2. Jemand hat beim Anleiten von Bibliologen die Erfahrung gemacht, daß nach dem Prolog (was ist das und wie geht das) und der Hinführung (vermitteln um welchen Text es geht, Hintergrundinfos, welche die Teilnehmenden brauchen und vorbereiten zum Eintauchen in diesen Text) es dann bei der ersten Frage, mit der der eigentliche Bibliolog beginnen sollte, hackt.

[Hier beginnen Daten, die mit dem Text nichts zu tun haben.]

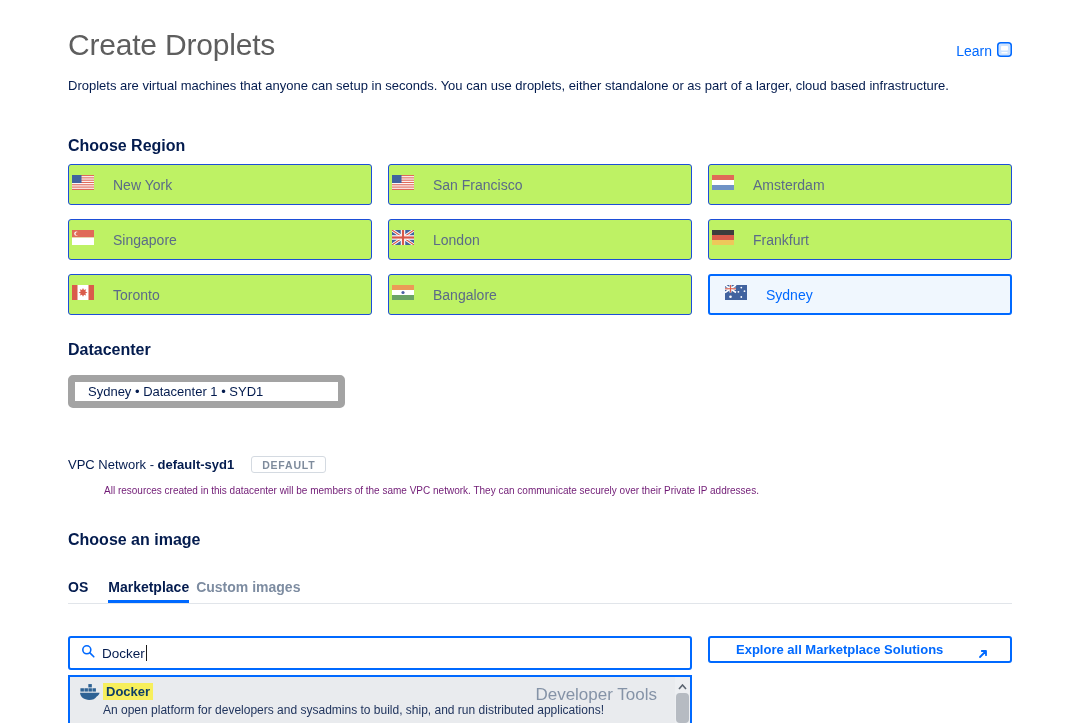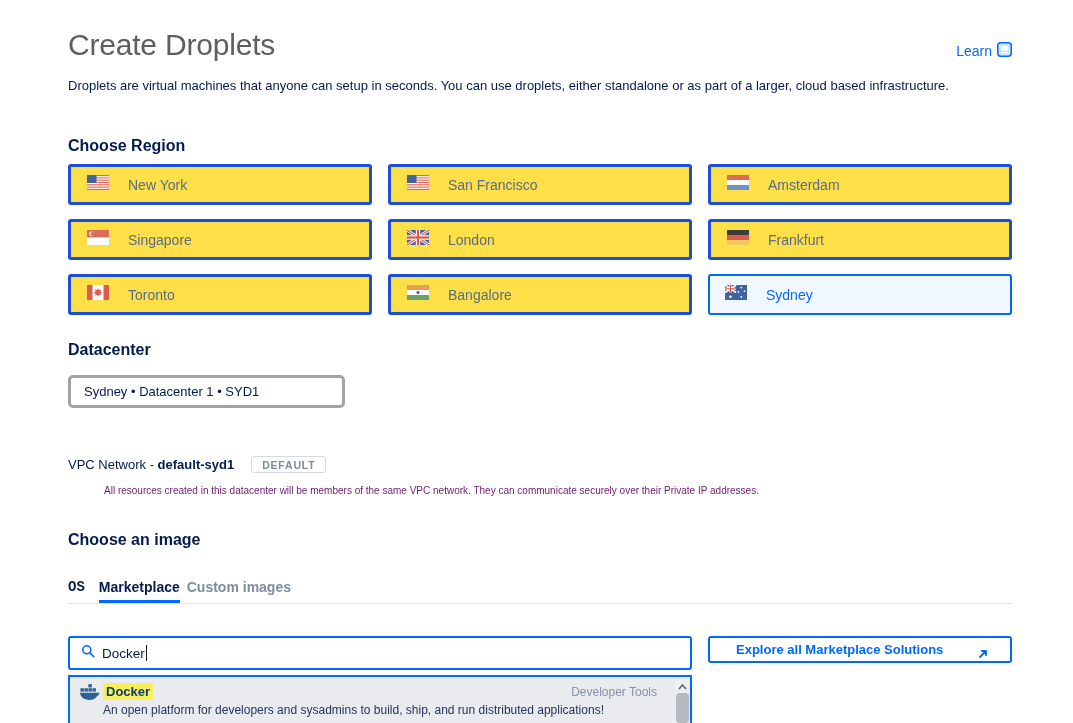--- a/index.html
+++ b/index.html
@@ -17,7 +17,7 @@
   #image-heading{top:531px;}
 
   .region-grid{position:absolute;left:68px;top:164px;width:944px;display:grid;grid-template-columns:repeat(3,304px);column-gap:16px;row-gap:14px;}
-  .region-card{box-sizing:border-box;height:41px;border:3px solid #1d4ed8;border-radius:3px;background:#fde047;display:flex;align-items:center;padding-left:16px;cursor:pointer;}
+  .region-card{box-sizing:border-box;height:41px;border:1px solid #1d4ed8;border-radius:3px;background:#bef264;display:flex;align-items:center;padding-left:3px;cursor:pointer;}
   .region-card .flag{margin-right:19px;flex:0 0 auto;}
   .region-card .label{font-size:14px;color:#5b6b88;}
   .region-card.selected{border:2px solid #0069ff;background:#f0f7fe;padding-left:15px;}

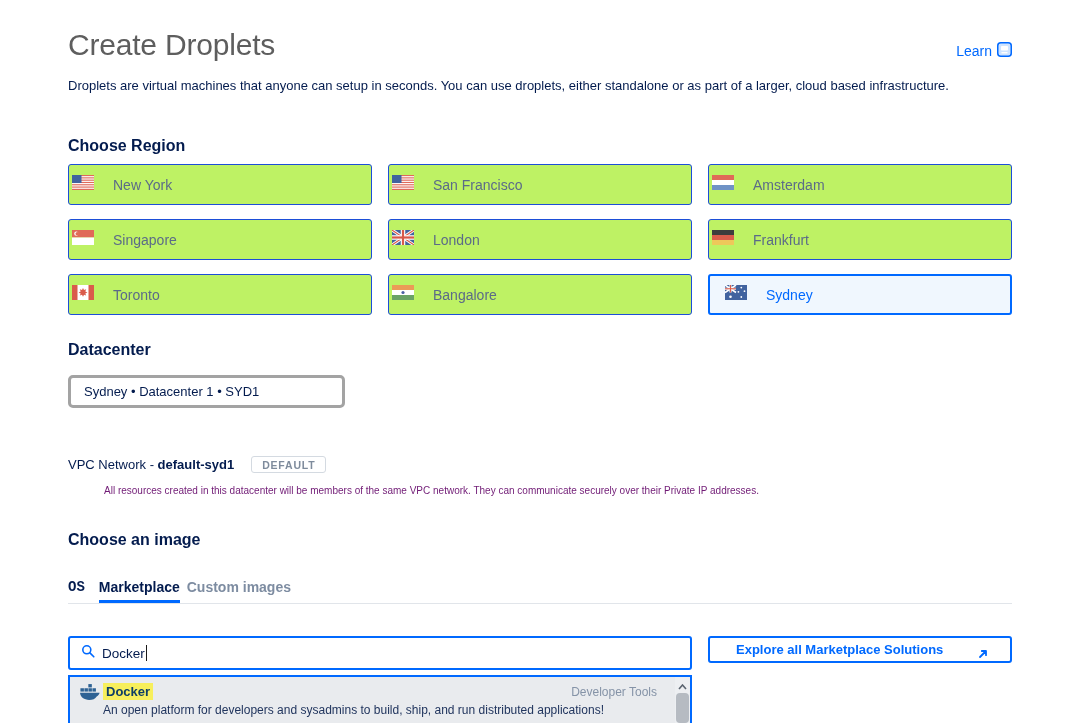--- a/index.html
+++ b/index.html
@@ -23,7 +23,7 @@
   .region-card.selected{border:2px solid #0069ff;background:#f0f7fe;padding-left:15px;}
   .region-card.selected .label{color:#0069ff;}
 
-  .datacenter-select{position:absolute;left:68px;top:375px;width:277px;height:33px;box-sizing:border-box;border:3px solid #a3a3a3;border-radius:5px;background:#fff;display:flex;align-items:center;padding-left:13px;font-size:13px;color:#031b4e;cursor:pointer;}
+  .datacenter-select{position:absolute;left:68px;top:375px;width:277px;height:33px;box-sizing:border-box;border:7px solid #a3a3a3;border-radius:5px;background:#fff;display:flex;align-items:center;padding-left:13px;font-size:13px;color:#031b4e;cursor:pointer;}
 
   .vpc-row{position:absolute;left:68px;top:456px;display:flex;align-items:center;font-size:13px;color:#031b4e;}
   .vpc-name{font-weight:700;}

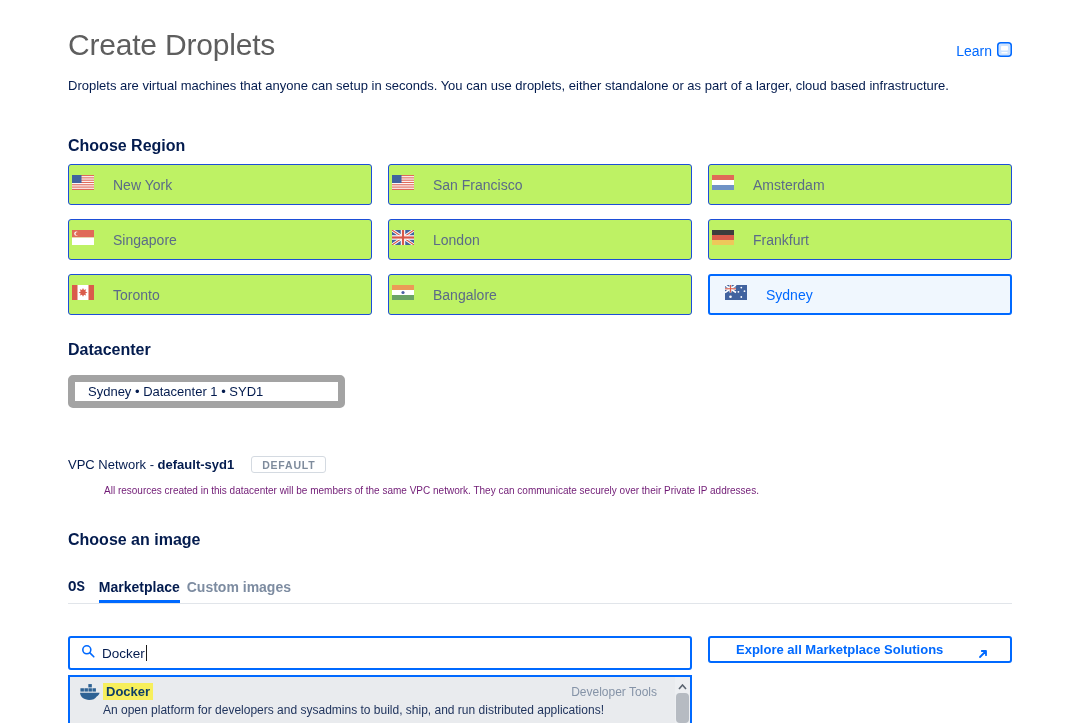--- a/index.html
+++ b/index.html
@@ -32,7 +32,7 @@
 
   .tabs{position:absolute;left:68px;top:579px;width:944px;border-bottom:1px solid #e1e5ea;display:flex;}
   .tab{font-size:14px;font-weight:700;color:#031b4e;padding-bottom:5px;border-bottom:3px solid transparent;cursor:pointer;}
-  #tab-os{margin-right:14px;font-family:Liberation Mono, monospace;}
+  #tab-os{margin-right:20px;}
   #tab-marketplace{margin-right:7px;}
   .tab.active{border-bottom-color:#0069ff;}
   .tab.muted{color:#7d8ca1;}

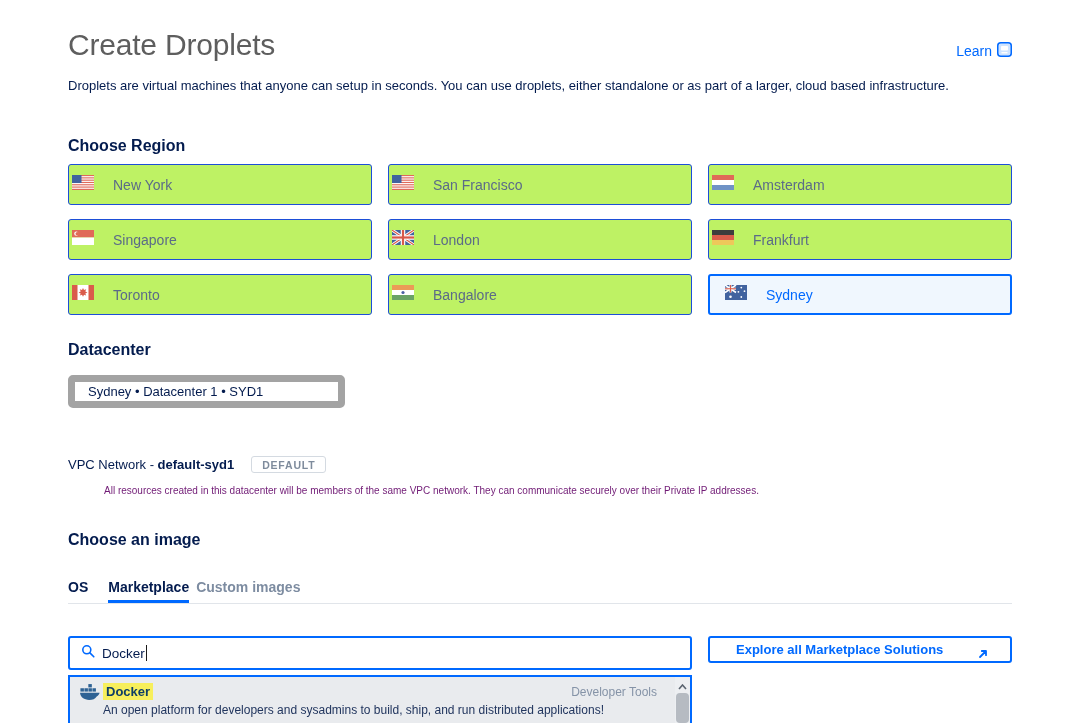--- a/index.html
+++ b/index.html
@@ -49,7 +49,7 @@
   .whale{position:absolute;left:10px;top:7px;}
   .result-name-row{position:absolute;left:33px;top:5px;}
   .result-name{font-size:13px;font-weight:700;color:#0e3e66;background:#f7ef5c;padding:1px 3px;}
-  .result-category{position:absolute;right:33px;top:8px;font-size:12px;color:#8593a7;}
+  .result-category{position:absolute;right:33px;top:8px;font-size:17px;color:#8593a7;}
   .result-desc{position:absolute;left:33px;top:26px;font-size:12px;color:#21355e;}
   .scrollbar{position:absolute;right:0;top:0;width:15px;height:100%;background:#edeff2;}
   .scroll-up{height:15px;display:flex;align-items:center;justify-content:center;cursor:pointer;}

Vorausgesetzt, Prolog und Hinführung waren gut vorbereitet und es hängt an der ersten Frage, dann wäre zu schauen, ob diese erste Frage gut gewählt war. Wurde eine Rolle gewählt, die leicht zur Identifikation einlädt und wurde die erste Frage als Schlüsselfrage so formuliert, daß sie offen ist und unterschiedliche Ebenen anspricht und bündelt (zumindest zwei von den folgenden dreien: emotional / kognitiv / Handlungsebene) und zugleich gut in den Text und das Geschehen hineinführt?

Schade ist, wenn jemand gut in den Text und in die biblische Welt hineinführt und die erste Frage dann völlig gegen den Text und dessen Erzählstruktur läuft: Bei einem Bibliolog über Samuel und Eli im Heiligtum von Schilo befragt jemand nach der anschaulichen Schilderung der Situation von Samuel im Schilo als erstes Hanna, die Mutter von Samuel, die bei der Geschichte gar nicht dabei ist, sondern weit weg wohnt, wie sie es findet, daß ihr Sohn Samuel so weit weg von ihr bei Eli im Heiligtum von Schilo ist.

Zum Abschluß bietet sich noch die Frage an: Woran scheitern die meisten Bibliologe, wenn sie nicht gut laufen? oder: Warum wird Bibliolog in manchen Gruppen nicht gut angenommen und kann man da was tun? Das wäre nochmal ein eigenes Posting wert.

Wenn Bibliologe total schief laufen, hängt es meiner Erfahrung nach meist damit zusammen, daß die Anleitenden nicht sehen, wie komplex ein Bibliolog ist, daß und was genau man intensiv vorbereiten muß und davon ausgehen, man kann das eben mal so nach eigenem Erleben und Lektüre machen ohne es gelernt zu haben. Möglicherweise wurde auch ein Text ausgewählt, der nicht für einen Bibliolog geeignet ist oder zumindest zu diesem Zeitpunkt für diese Gruppe nicht geeignet ist. Das würde zum Stichwort „Textauswahl“ gehören.

Eine weitere Möglichkeit: Der Text paßt – in dieser Situation – nicht zum Bibliologen. Beispiel: Eine Bibliologin hat einen Bibliolog zu einer Heilungsgeschichte vorbereitet. Einige Stunden vor der Durchführung des Bibliologs hat sie von der Krebsdiagnose ihres Partners erfahren. Einen Plan B für ihre Veranstaltung hatte sie nicht. In dieser Situation war sie mit der Durchführung eines Bibliologs überfordert, weil sie gar nicht in der Lage war, sich gut in die Teilnehmeräußerungen einzufühlen, sie wahrzunehmen und wiederzugeben.